La morte è avvenuta per arresto cardiaco. Tutto era iniziato all’uscita di Piero dall’ospedale San Paolo: “Vado a trovare mia madre per festeggiare le mie dimissioni, la trovo a letto, con astenia. Non aveva febbre, ma una sensazione di ossa rotte. La glicemia era ok. Però mangiava poco. Una mattina stava svenendo. Mi guardava ma non rispondeva, ovvero non riusciva a rispondere per l’affanno e la debolezza. Il 7 aprile si aggrava e viene trasportata anche lei nel mio stesso ospedale, prima al pronto soccorso, poi nel reparto di Medicina II: risulta positiva al Coronavirus con polmonite bilaterale, ma gli altri valori erano sotto controllo.

Vado a trovarla il giorno dopo, con il permesso dei medici, con tutte le protezioni Dpi. La saluto. Era stordita, perché essere attorniata da medici che sembrano astronauti, compreso il figlio, non deve essere affatto piacevole né rassicurante. Ma era tranquilla, mi sorrideva e mi parlava. Quella è stata l’ultima volta che l’ho vista viva, come era lei: bella, pura e solare”.

La donna resta in ospedale cinque giorni, durante i quali le vengono somministrate importanti quantità di morfina, ansiolitici, ipnotici antidepressivi, antipsicotici e antischizofrenici. L’11 aprile potenziano la somministrazione di questi farmaci, riducendoli la mattina del 12 aprile evidenziata la sensazione di confusione che aveva l’anziana.

Mia madre era stordita. Rallentata.
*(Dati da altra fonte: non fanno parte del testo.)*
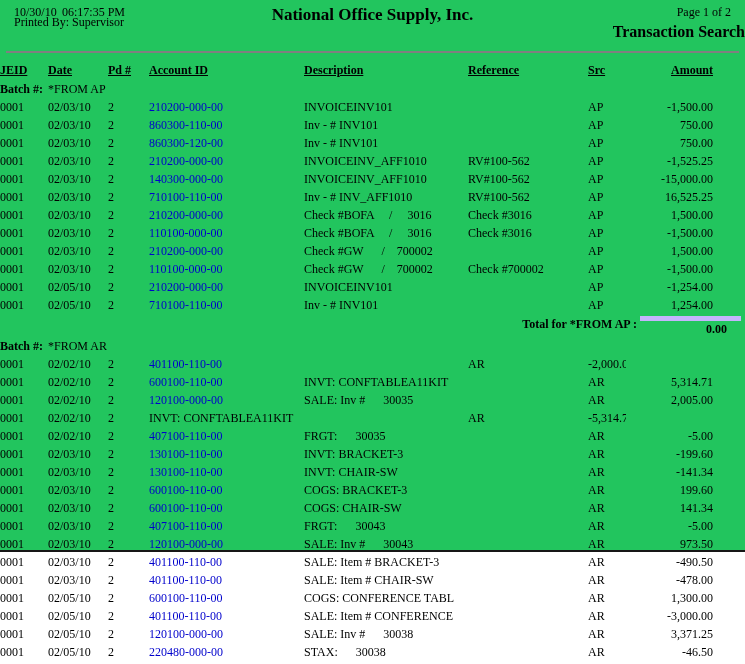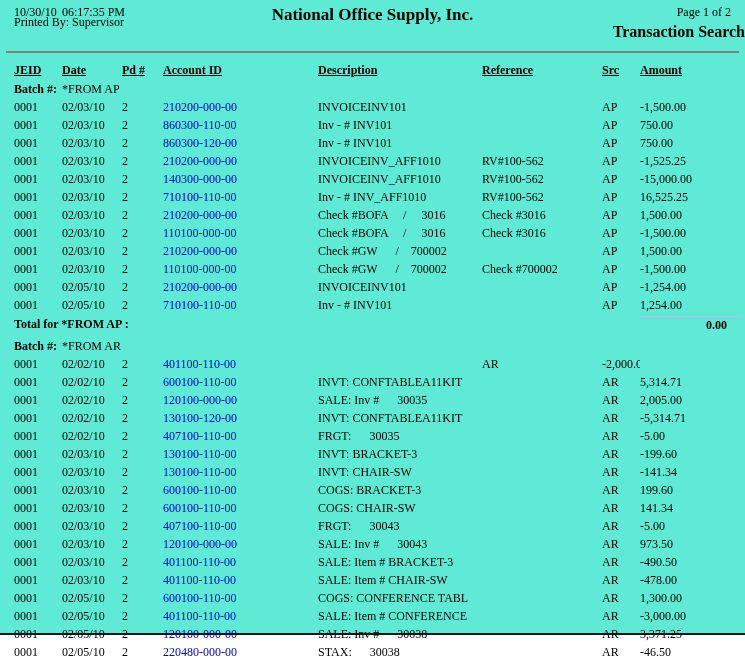--- a/index.html
+++ b/index.html
@@ -1,55 +1,55 @@
 <!DOCTYPE html>
 <html><head>
 <meta charset="utf-8">
 <style>
   html,body { margin:0; padding:0; background:#ffffff; }
   body {
     width:745px; height:664px; overflow:hidden;
     font-family:"Liberation Serif", serif; font-size:12px; color:#000;
   }
-  .page { position:relative; width:745px; height:635px; background:#5eead4; }
+  .page { position:relative; width:745px; height:552px; background:#22c55e; }
 
   
   .rpt-header { position:relative; height:51px; }
   .hdr-left { position:absolute; left:14px; top:5px; white-space:pre; }
   .hdr-date { display:inline-block; width:48px; }
   .printed-by { position:absolute; left:14px; top:15px; }
   .company { position:absolute; left:0; right:0; top:5px; text-align:center; font-weight:bold; font-size:17px; }
   .page-ind { position:absolute; right:14px; top:5px; }
   .rpt-title { position:absolute; left:0; right:0; top:23px; text-align:right; font-weight:bold; font-size:16px; }
   .rule { height:2px; background:#808080; margin:0 6px; }
 
   
   .grid {
     display:grid;
     grid-template-columns:48px 60px 41px 155px 164px 120px 38px 87px;
-    padding-left:14px; height:18px; line-height:18px; align-items:center;
+    height:18px; line-height:18px; align-items:center;
   }
   .grid > div { white-space:pre; overflow:hidden; }
   .col-headers { margin-top:9px; height:16px; line-height:16px; font-weight:bold; }
   .col-headers > div { text-decoration:underline; overflow:visible; }
-  .c-amount { }
+  .c-amount { text-align:right; }
 
   .batch-row { margin-top:2px; }
   .batch-row .b-label { font-weight:bold; overflow:visible; }
 
   .acct { color:#0000cc; cursor:pointer; }
 
   
   .total-row {
     display:grid; grid-template-columns:626px 101px;
     padding-left:14px; height:19px; line-height:17px; margin-top:2px;
     font-weight:bold; align-items:start;
   }
-  .total-label { padding-right:3px; white-space:pre; }
-  .total-amt { text-align:right; padding-right:14px; border-top:1px solid #c4b5fd; }
+  .total-label { text-align:right; padding-right:3px; white-space:pre; }
+  .total-amt { text-align:right; padding-right:14px; border-top:5px solid #c4b5fd; }
 
   .batch2 { margin-top:1px; }
   .page-edge { position:absolute; left:0; bottom:0; width:745px; height:2px; background:#161616; }
 </style>
 </head>
 <body>
 
 <div class="page">
 
   <div class="rpt-header">
@@ -235,21 +235,20 @@
           <div><span class="acct">120100-000-00</span></div>
           <div>SALE: Inv #      30035</div>
           <div></div>
           <div>AR</div>
           <div class="c-amount">2,005.00</div>
         </div>
         <div class="grid">
           <div>0001</div>
           <div>02/02/10</div>
           <div>2</div>
-          <div><span class="acct">130100-120-00</span></div>
           <div>INVT: CONFTABLEA11KIT</div>
           <div></div>
           <div>AR</div>
           <div class="c-amount">-5,314.71</div>
         </div>
         <div class="grid">
           <div>0001</div>
           <div>02/02/10</div>
           <div>2</div>
           <div><span class="acct">407100-110-00</span></div>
Chiedevo spiegazioni, mi dicevano che la situazione era critica visto che non sopportava il casco e che l’avrebbero trasferita nel reparto di Pneumologia e malattie infettive. Il 12 aprile sera le inseriscono la Niv (ventilazione non invasiva senza casco) eppure i parametri della cartella clinica davano saturazione al 99 per cento per più giorni, glicemia normale, la pressione era un pochino alta, ma vista l’agitazione e che mal sopportava i presidi medici, casco e niv, era comprensibile quel dato. Ma non capisco tutte quelle somministrazioni infinite di morfine e sedativi senza l’ombra di una terapia anti Covid”.
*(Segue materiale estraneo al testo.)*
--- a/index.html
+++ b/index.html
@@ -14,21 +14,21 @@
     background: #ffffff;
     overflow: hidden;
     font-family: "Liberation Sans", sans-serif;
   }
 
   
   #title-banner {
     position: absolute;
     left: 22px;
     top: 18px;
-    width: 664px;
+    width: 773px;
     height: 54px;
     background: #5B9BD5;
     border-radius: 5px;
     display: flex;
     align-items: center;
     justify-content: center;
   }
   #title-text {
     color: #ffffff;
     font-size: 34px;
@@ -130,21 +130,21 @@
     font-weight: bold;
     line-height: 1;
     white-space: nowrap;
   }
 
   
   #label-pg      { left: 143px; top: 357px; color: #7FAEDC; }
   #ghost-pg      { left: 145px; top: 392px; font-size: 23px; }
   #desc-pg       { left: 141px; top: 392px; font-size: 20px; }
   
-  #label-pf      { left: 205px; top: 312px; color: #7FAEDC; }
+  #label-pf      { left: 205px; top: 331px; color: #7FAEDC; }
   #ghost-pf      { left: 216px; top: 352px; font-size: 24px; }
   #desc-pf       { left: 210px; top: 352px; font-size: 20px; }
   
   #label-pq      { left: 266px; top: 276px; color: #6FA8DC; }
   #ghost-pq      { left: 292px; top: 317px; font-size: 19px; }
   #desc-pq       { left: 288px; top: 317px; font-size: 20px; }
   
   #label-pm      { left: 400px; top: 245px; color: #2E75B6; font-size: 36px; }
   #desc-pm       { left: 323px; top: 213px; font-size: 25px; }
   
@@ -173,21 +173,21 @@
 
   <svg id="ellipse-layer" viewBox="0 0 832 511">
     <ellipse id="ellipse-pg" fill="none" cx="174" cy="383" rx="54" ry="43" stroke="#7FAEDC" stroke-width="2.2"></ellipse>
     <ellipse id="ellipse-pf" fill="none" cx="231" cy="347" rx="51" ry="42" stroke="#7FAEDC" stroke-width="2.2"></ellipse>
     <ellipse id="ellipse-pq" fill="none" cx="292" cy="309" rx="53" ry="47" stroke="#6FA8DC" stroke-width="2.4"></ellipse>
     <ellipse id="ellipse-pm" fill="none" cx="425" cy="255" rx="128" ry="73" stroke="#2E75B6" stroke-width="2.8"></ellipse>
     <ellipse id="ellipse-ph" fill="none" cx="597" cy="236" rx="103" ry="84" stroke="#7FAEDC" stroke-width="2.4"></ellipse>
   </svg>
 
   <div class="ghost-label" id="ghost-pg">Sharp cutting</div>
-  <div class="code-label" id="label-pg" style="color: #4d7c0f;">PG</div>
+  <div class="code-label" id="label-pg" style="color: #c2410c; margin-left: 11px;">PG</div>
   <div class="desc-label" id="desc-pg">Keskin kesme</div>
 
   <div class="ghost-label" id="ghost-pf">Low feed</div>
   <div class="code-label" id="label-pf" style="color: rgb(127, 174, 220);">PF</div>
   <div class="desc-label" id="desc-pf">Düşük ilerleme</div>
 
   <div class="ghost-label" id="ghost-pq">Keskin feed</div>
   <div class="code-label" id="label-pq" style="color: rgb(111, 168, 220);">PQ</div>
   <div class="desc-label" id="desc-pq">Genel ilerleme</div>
Si arriva così al 16 aprile, l’ultimo giorno di vita della signora Wanda, legata e immobilizzata a letto come una paziente schizofrenica e non come una malata di Covid.

L’unica colpa che ha avuto mia mamma è che non sopportava il casco. Non tollerare i presidi medici molto invasivi è una giustificazione per attuare il protocollo di cure palliative? Perché non mi hanno avvertito che avrebbero intrapreso questo protocollo di morte? A chi spetta la decisione della “eutanasia” a me o a loro? Perché la mia mamma è stata trattata come una paziente schizofrenica immobilizzandole addirittura braccia e gambe per tre volte. Sto impazzendo all’idea di quanto abbia sofferto. Forse ha gridato il mio nome quella notte, mentre per i medici era allucinata. Mi avrà supplicato di portarla via da lì”.
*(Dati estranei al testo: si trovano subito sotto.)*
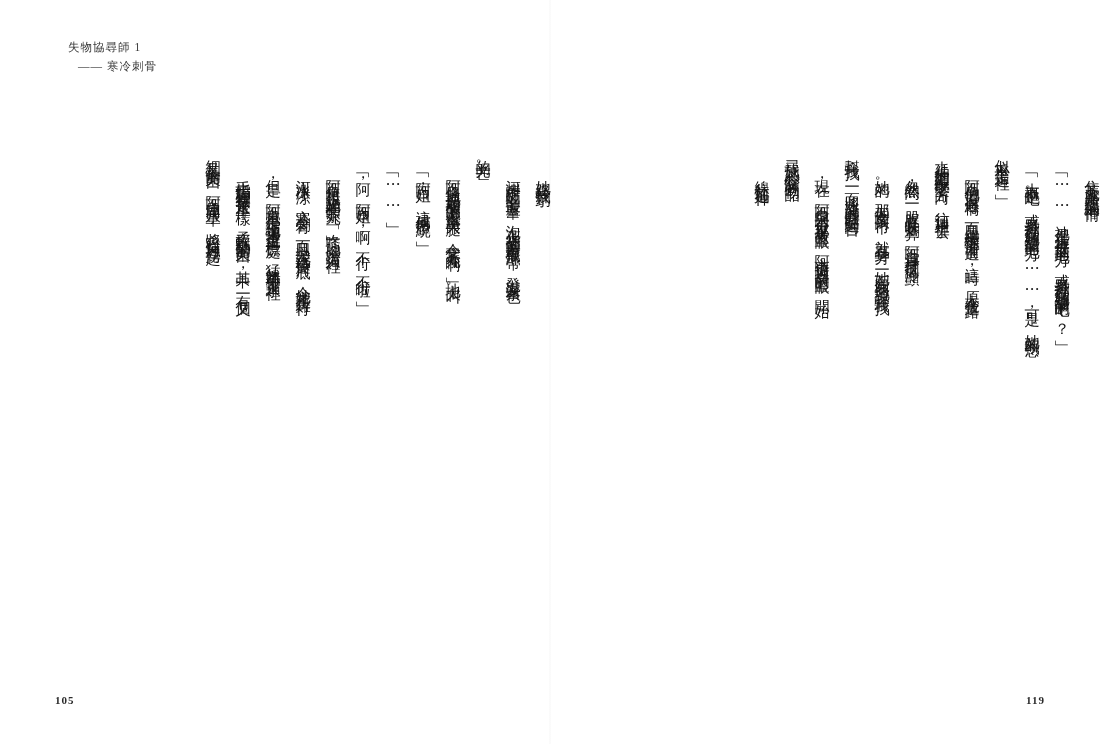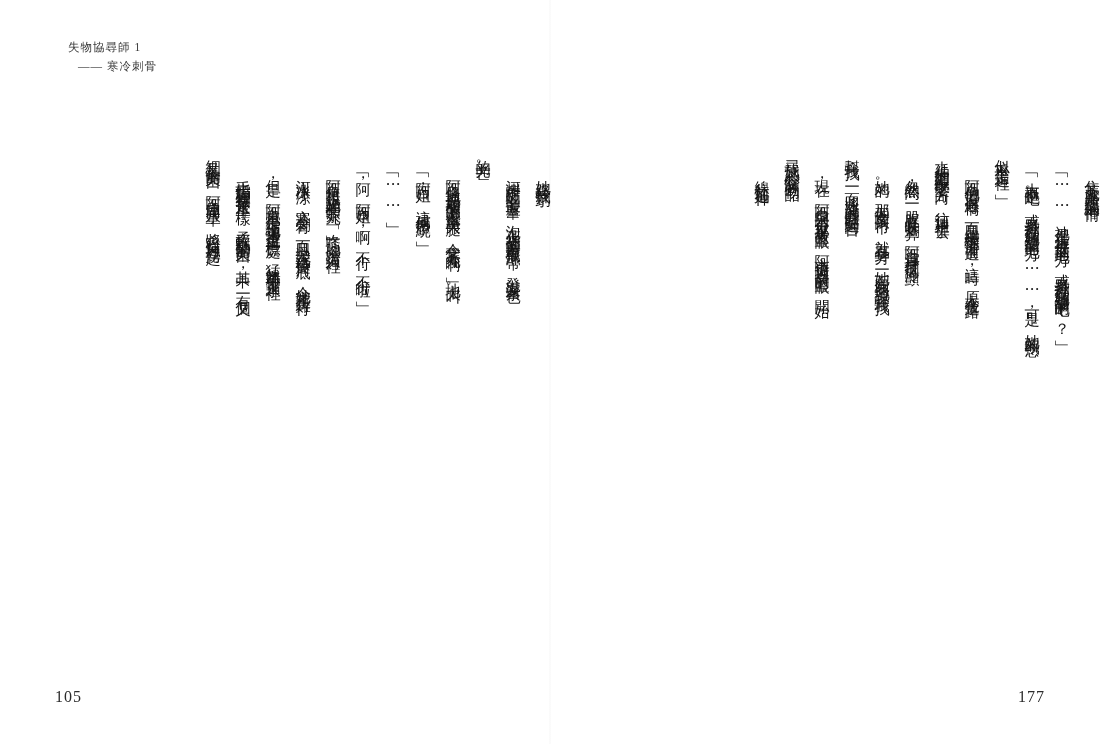--- a/index.html
+++ b/index.html
@@ -55,24 +55,25 @@
   }
   .running-head .line2 {
     display: block;
     padding-left: 10px;
   }
 
   
   .folio {
     position: absolute;
     bottom: 38px;
-    font-size: 16px;
+    font-size: 11px;
     letter-spacing: 1px;
     color: #2b2b2b;
     font-family: "Liberation Serif", serif;
+    font-weight: bold;
   }
   .folio-left  { left: 55px; }
   .folio-right { right: 55px; }
 
   
   .textblock {
     position: absolute;
     top: 148px;
     height: 520px;
     display: flex;
@@ -117,21 +118,21 @@
       <div class="col">似乎不是這裡。」</div>
       <div class="col indent">阿百他們沒有過橋，而是繼續往下游前進。這時，原本在道路</div>
       <div class="col">上延伸的細線改變了方向，往河川裡去了。</div>
       <div class="col indent">忽然間，一股腥臭味刺鼻，阿百渾身打了個冷顫。</div>
       <div class="col indent">她的。那個女孩阿市，就在身旁。她一面哀怨地說「幫我找、</div>
       <div class="col">幫我找」，一面將冰冷的身體貼近阿百。</div>
       <div class="col indent">現在，阿百與阿市分享那隻藍眼。阿市透過阿百的藍眼，開始</div>
       <div class="col">尋找她心心念念的物品。</div>
       <div class="col indent">線往前延伸。</div>
     </div>
-    <div class="folio folio-right">177</div>
+    <div class="folio folio-right">119</div>
   </div>
 
   <div class="page page-left">
     <div class="running-head">
       <span>失物協尋師 1</span>
       <span class="line2">—— 寒冷刺骨</span>
     </div>
 
     <div class="textblock textblock-left">
       <div class="col indent">她終於找到了。</div>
Intervistato sempre da TPI, Matteo Stocco, direttore generale dell’Azienda socio sanitaria territoriale – Santi Paolo e Carlo di Milano, ha dichiarato: “Abbiamo assistito molti pazienti affetti da Covid, alcuni dei quali, con prognosi infausta e non più responsivi ai trattamenti specifici, hanno potuto beneficiare delle cure palliative. Grazie agli interventi terapeutici, diagnostici e assistenziali, propri di tali cure, si è riusciti ad alleviare loro le sofferenze della fase terminale della vita.

Ovviamente i familiari, soprattutto in questa particolare condizione di “lontananza forzata” dal parente ricoverato, sono stati costantemente informati telefonicamente dal personale medico sulle condizioni cliniche del paziente e sulla necessità di somministrare, se necessario, trattamenti con oppiacei e sedativi a scopo palliativo e come da linee guida internazionali.

I protocolli clinici utilizzati sono stati quelli comunemente utilizzati e raccomandati dalle Società scientifiche e dalle Linee guida nazionali ed internazionali”.